(Screenshot and code edit data)

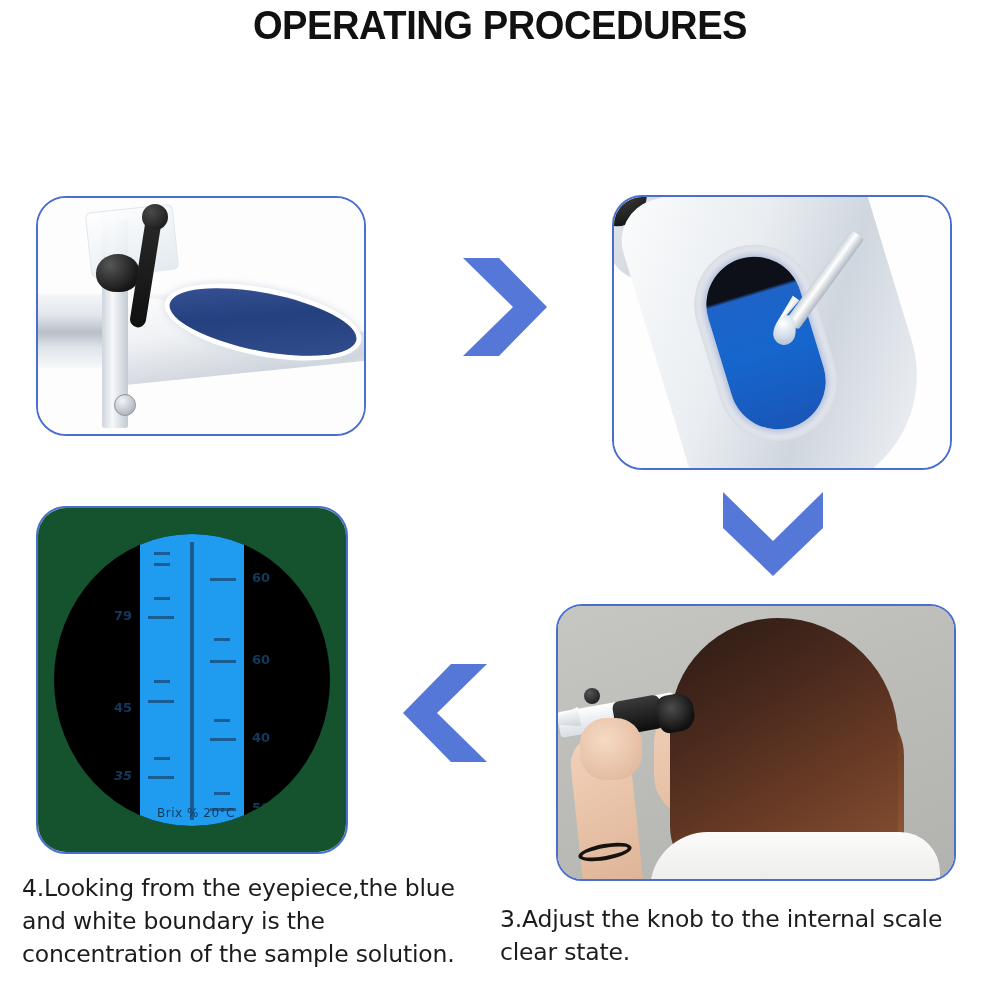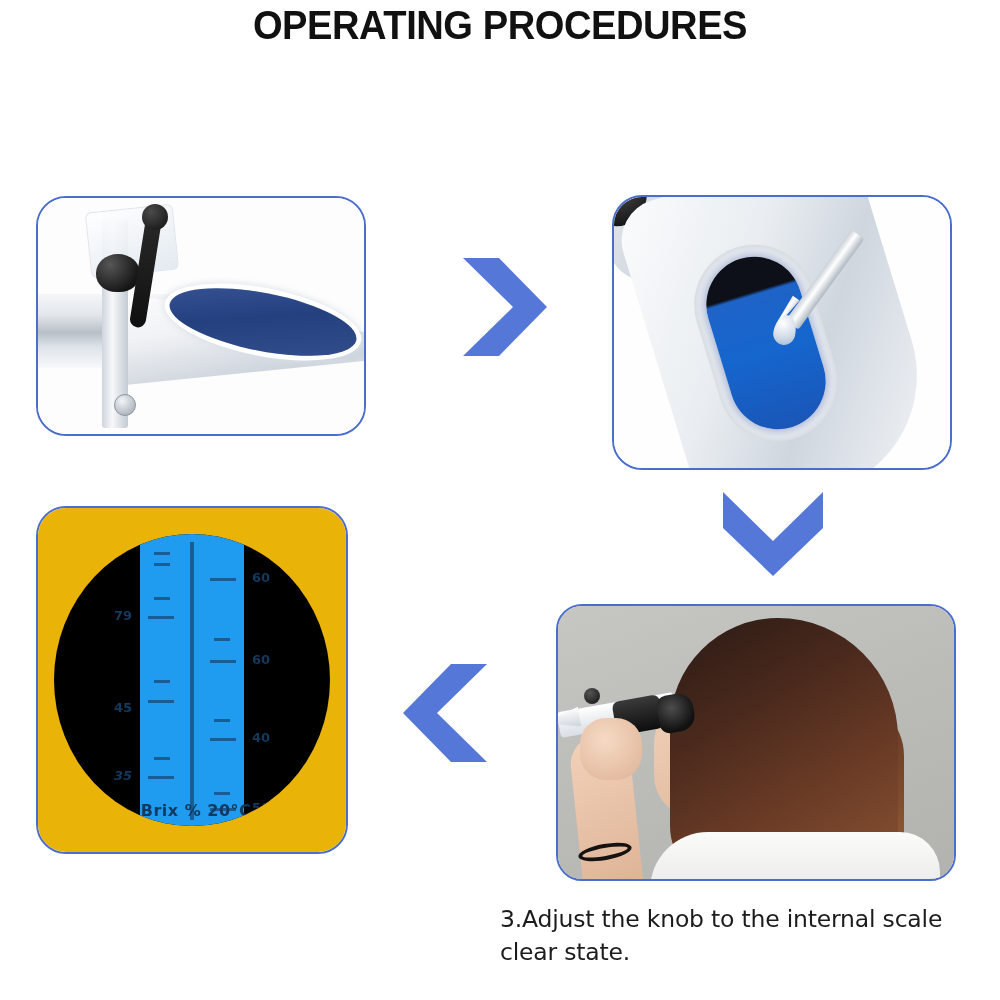--- a/index.html
+++ b/index.html
@@ -234,21 +234,21 @@
     border-radius:10px 16px 16px 10px;
     transform:rotate(-10deg);
   }
   .p3 .miniknob {
     position:absolute; left:26px; top:82px; width:16px; height:16px;
     background:radial-gradient(circle at 35% 30%,#555,#111);
     border-radius:50%;
   }
 
   
-  .p4 { position:absolute; inset:0; background:#eab308;text-align:right; }
+  .p4 { position:absolute; inset:0; background:#14532d;text-align:right; }
   .p4 .circle {
     position:absolute; left:50%; top:50%;
     width:276px; height:292px;
     transform:translate(-50%,-50%);
     background:#000000;
     border-radius:50%;
     overflow:hidden;
   }
   .p4 .column {
     position:absolute; left:50%; top:0; width:104px; height:100%;
@@ -274,44 +274,45 @@
     font-size:13px;
     color:#123a5e;
     font-family:"DejaVu Sans", sans-serif;
     font-weight:600;
   }
   .scale-num.right { left:112px; }
   .scale-num.left  { right:112px; }
   .p4 .unit {
     position:absolute; left:50%; bottom:6px;
     transform:translateX(-50%);
-    font-size:16px;
+    font-size:12px;
     color:#123a5e;
     font-family:"DejaVu Sans", sans-serif;
-    font-weight:700;
+    font-weight:400;
     white-space:nowrap;
     letter-spacing:0.5px;
     padding-left:8px;
   }
 
   
   .chev { position:absolute; }
   .chev svg { display:block; }
   #arrow-right { left:455px; top:252px; width:95px; height:110px; }
   #arrow-down  { left:718px; top:486px; width:110px; height:92px; }
   #arrow-left  { left:400px; top:658px; width:95px; height:110px; }
 </style>
 </head>
 <body>
 
 <div class="stage">
 
   <div class="title">OPERATING PROCEDURES</div>
 
   <div class="caption" id="cap3">3.Adjust the knob to the internal scale clear state.</div>
+  <div class="caption" id="cap4">4.Looking from the eyepiece,the blue and white boundary is the concentration of the sample solution.</div>
 
   <div class="frame" id="frame1">
     <div class="p1">
       <div class="body"></div>
       <div class="wedge"></div>
       <div class="prism"></div>
       <div class="collar"></div>
       <div class="cover"></div>
       <div class="knob"></div>
       <div class="hinge"></div>

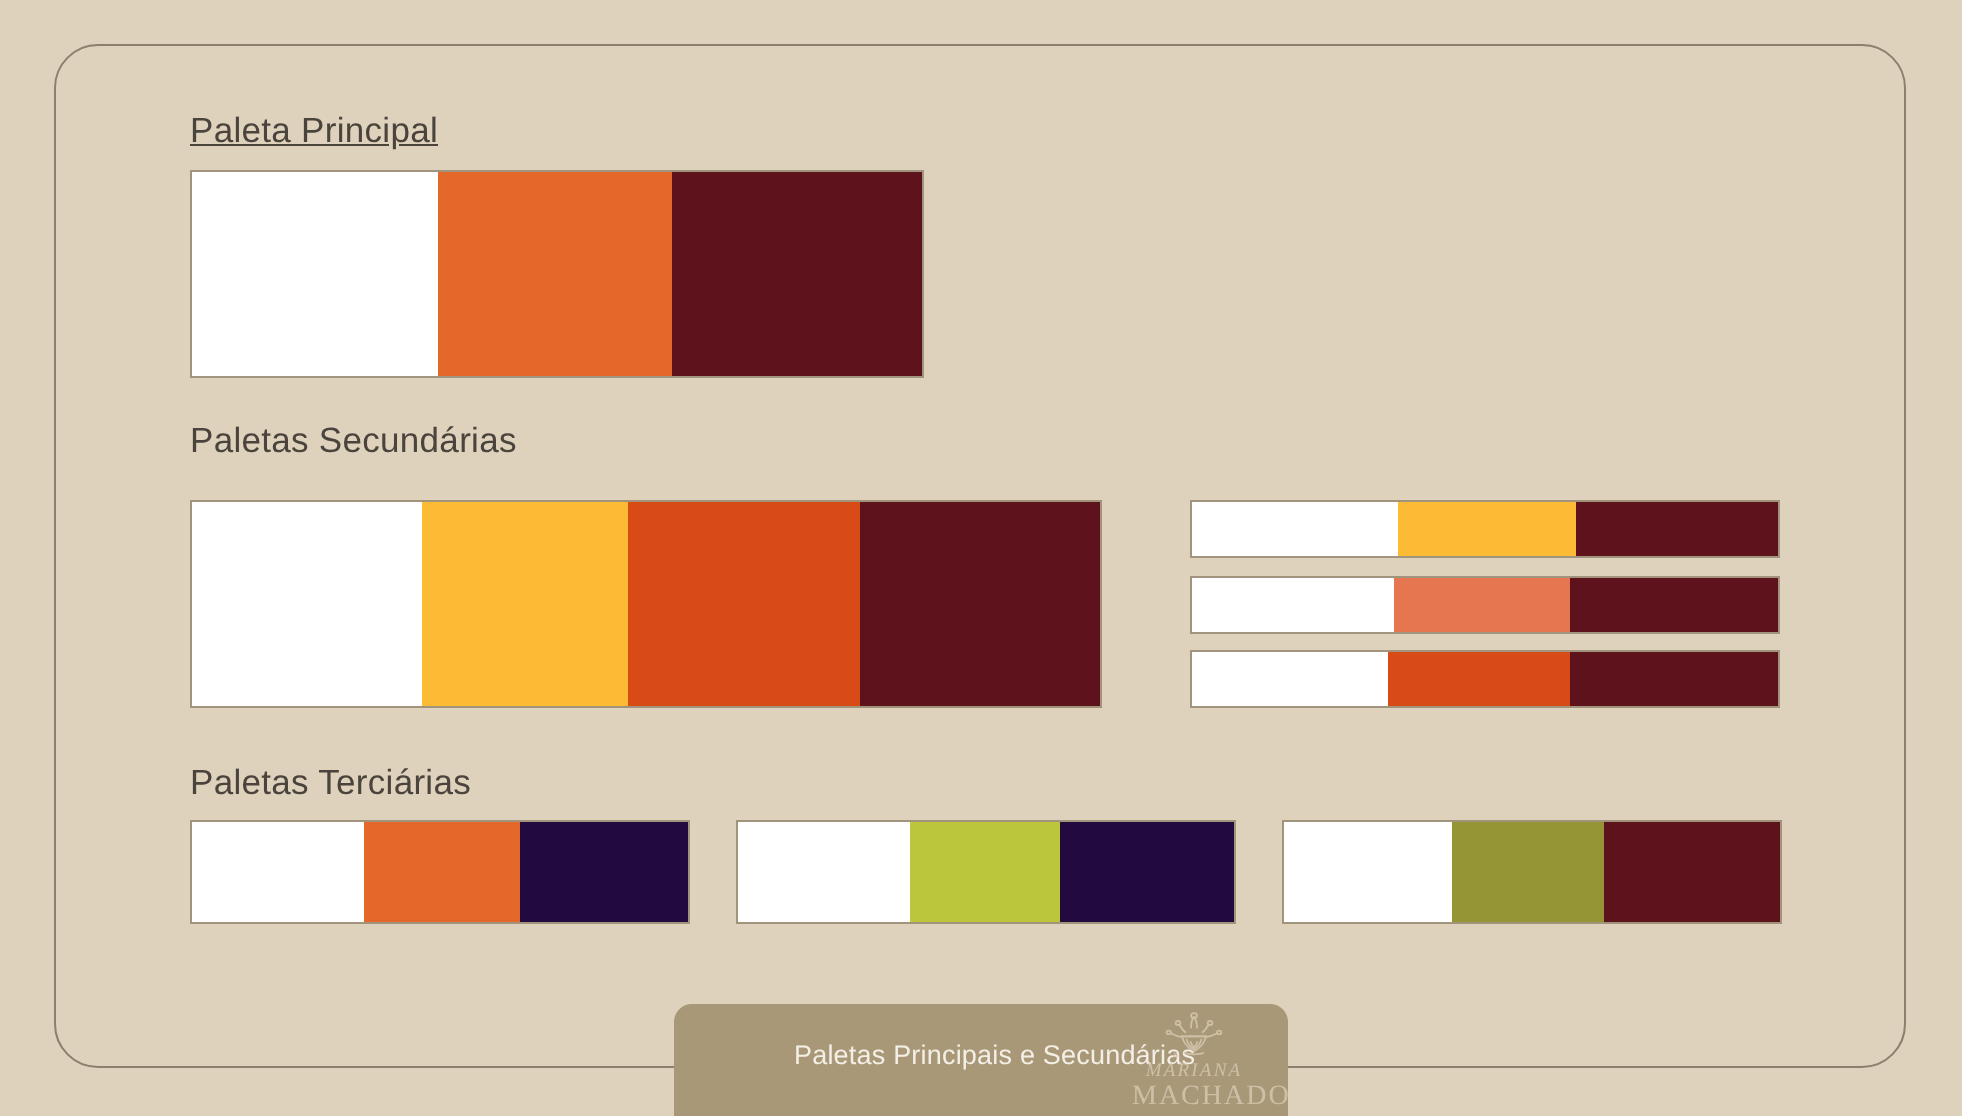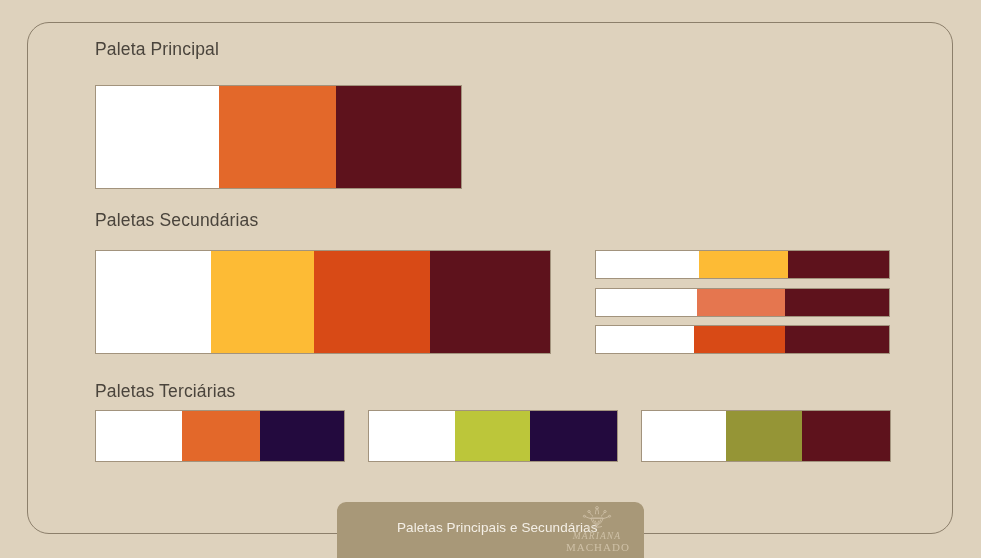--- a/index.html
+++ b/index.html
@@ -30,21 +30,21 @@
 
   
   .section-title {
     position: absolute;
     font-size: 17.5px;
     font-weight: 400;
     color: #4A443C;
     letter-spacing: 0.15px;
     white-space: nowrap;
   }
-  #title-principal   { left: 95px; top: 39px; }
+  #title-principal   { left: 95px; top: 55px; text-decoration: underline; }
   #title-secundarias { left: 95px; top: 210px; }
   #title-terciarias  { left: 95px; top: 381px; text-align: center; }
 
   
   .palette {
     position: absolute;
     display: flex;
     box-sizing: border-box;
     border: 1px solid #A2937D;
     overflow: hidden;
@@ -125,21 +125,21 @@
     margin: 0 auto;
   }
   .logo-name {
     display: block;
     font-family: "Liberation Serif", serif;
     color: #CEC0A6;
     line-height: 1.02;
     letter-spacing: 1.1px;
   }
   #logo-name-first  { font-size: 9.5px; font-style: italic; }
-  #logo-name-second { font-size: 11px; letter-spacing: 1.0px; }
+  #logo-name-second { font-size: 14px; letter-spacing: 1.0px; }
 </style>
 </head>
 <body style="background: rgb(222, 210, 189);">
 
 <div id="slide-card" style="border-color: rgb(140, 127, 107);"></div>
 
 <div class="section-title" id="title-principal">Paleta Principal</div>
 
 <div class="palette" id="palette-principal" style="border-color: rgb(162, 147, 125);">
     <div class="swatch" title="#FFFFFF" style="background: rgb(255, 255, 255); width: 33.6%;"></div>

## To do
Could you set down every entry again exactly as written, leaving out any pictures?

## Response below
--- a/index.html
+++ b/index.html
@@ -234,21 +234,21 @@
     border-radius:10px 16px 16px 10px;
     transform:rotate(-10deg);
   }
   .p3 .miniknob {
     position:absolute; left:26px; top:82px; width:16px; height:16px;
     background:radial-gradient(circle at 35% 30%,#555,#111);
     border-radius:50%;
   }
 
   
-  .p4 { position:absolute; inset:0; background:#eab308;text-align:right; }
+  .p4 { position:absolute; inset:0; background:#14532d;text-align:right; }
   .p4 .circle {
     position:absolute; left:50%; top:50%;
     width:276px; height:292px;
     transform:translate(-50%,-50%);
     background:#000000;
     border-radius:50%;
     overflow:hidden;
   }
   .p4 .column {
     position:absolute; left:50%; top:0; width:104px; height:100%;
@@ -274,44 +274,45 @@
     font-size:13px;
     color:#123a5e;
     font-family:"DejaVu Sans", sans-serif;
     font-weight:600;
   }
   .scale-num.right { left:112px; }
   .scale-num.left  { right:112px; }
   .p4 .unit {
     position:absolute; left:50%; bottom:6px;
     transform:translateX(-50%);
-    font-size:16px;
+    font-size:12px;
     color:#123a5e;
     font-family:"DejaVu Sans", sans-serif;
-    font-weight:700;
+    font-weight:400;
     white-space:nowrap;
     letter-spacing:0.5px;
     padding-left:8px;
   }
 
   
   .chev { position:absolute; }
   .chev svg { display:block; }
   #arrow-right { left:455px; top:252px; width:95px; height:110px; }
   #arrow-down  { left:718px; top:486px; width:110px; height:92px; }
   #arrow-left  { left:400px; top:658px; width:95px; height:110px; }
 </style>
 </head>
 <body>
 
 <div class="stage">
 
   <div class="title">OPERATING PROCEDURES</div>
 
   <div class="caption" id="cap3">3.Adjust the knob to the internal scale clear state.</div>
+  <div class="caption" id="cap4">4.Looking from the eyepiece,the blue and white boundary is the concentration of the sample solution.</div>
 
   <div class="frame" id="frame1">
     <div class="p1">
       <div class="body"></div>
       <div class="wedge"></div>
       <div class="prism"></div>
       <div class="collar"></div>
       <div class="cover"></div>
       <div class="knob"></div>
       <div class="hinge"></div>

--- a/index.html
+++ b/index.html
@@ -30,21 +30,21 @@
 
   
   .section-title {
     position: absolute;
     font-size: 17.5px;
     font-weight: 400;
     color: #4A443C;
     letter-spacing: 0.15px;
     white-space: nowrap;
   }
-  #title-principal   { left: 95px; top: 39px; }
+  #title-principal   { left: 95px; top: 55px; text-decoration: underline; }
   #title-secundarias { left: 95px; top: 210px; }
   #title-terciarias  { left: 95px; top: 381px; text-align: center; }
 
   
   .palette {
     position: absolute;
     display: flex;
     box-sizing: border-box;
     border: 1px solid #A2937D;
     overflow: hidden;
@@ -125,21 +125,21 @@
     margin: 0 auto;
   }
   .logo-name {
     display: block;
     font-family: "Liberation Serif", serif;
     color: #CEC0A6;
     line-height: 1.02;
     letter-spacing: 1.1px;
   }
   #logo-name-first  { font-size: 9.5px; font-style: italic; }
-  #logo-name-second { font-size: 11px; letter-spacing: 1.0px; }
+  #logo-name-second { font-size: 14px; letter-spacing: 1.0px; }
 </style>
 </head>
 <body style="background: rgb(222, 210, 189);">
 
 <div id="slide-card" style="border-color: rgb(140, 127, 107);"></div>
 
 <div class="section-title" id="title-principal">Paleta Principal</div>
 
 <div class="palette" id="palette-principal" style="border-color: rgb(162, 147, 125);">
     <div class="swatch" title="#FFFFFF" style="background: rgb(255, 255, 255); width: 33.6%;"></div>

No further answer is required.